━━━ Record extracts
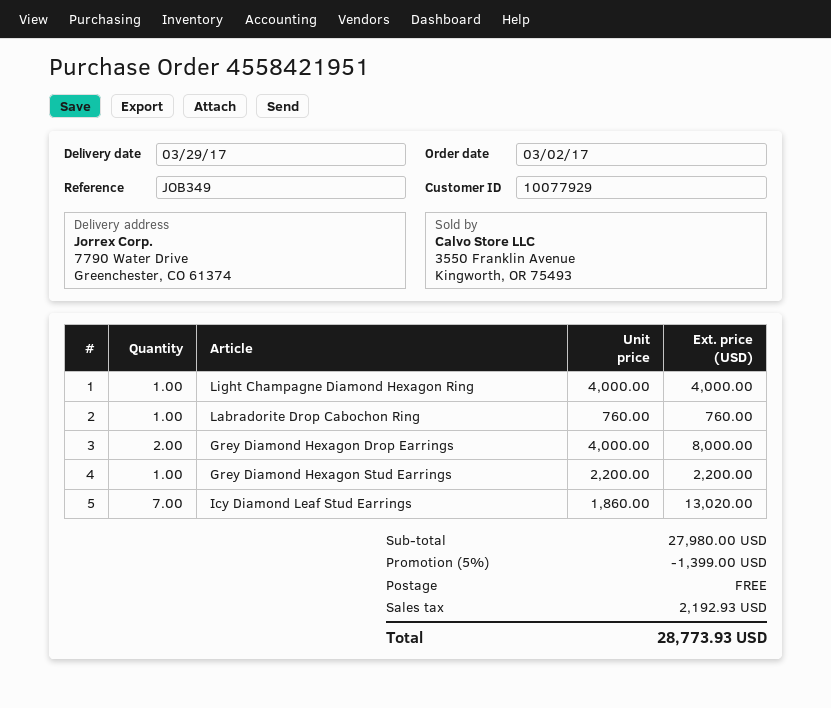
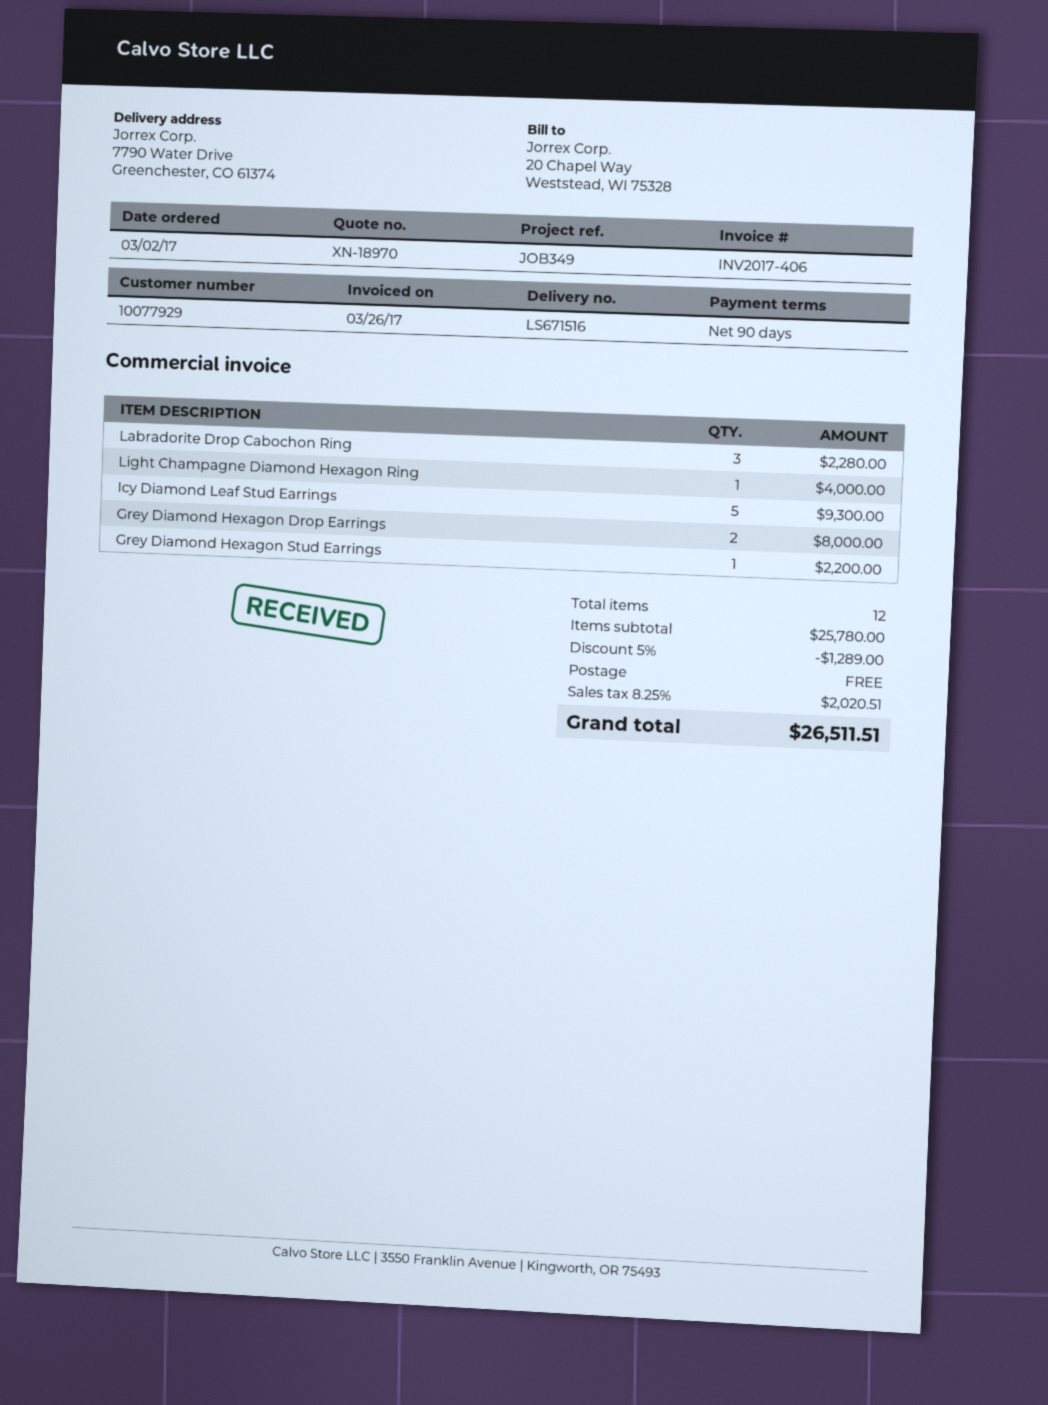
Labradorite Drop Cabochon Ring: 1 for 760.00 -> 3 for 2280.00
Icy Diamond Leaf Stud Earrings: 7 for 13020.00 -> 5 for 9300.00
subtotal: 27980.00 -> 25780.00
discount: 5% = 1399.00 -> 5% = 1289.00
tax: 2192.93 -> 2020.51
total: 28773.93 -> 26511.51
━━━━━━
**Exercise aim**
Exactly as they appear above, write out the line containing "discount: 5% = 1399.00 -> 5% = 1289.00" and each line that comes after it in the records.

**Task result**
discount: 5% = 1399.00 -> 5% = 1289.00
tax: 2192.93 -> 2020.51
total: 28773.93 -> 26511.51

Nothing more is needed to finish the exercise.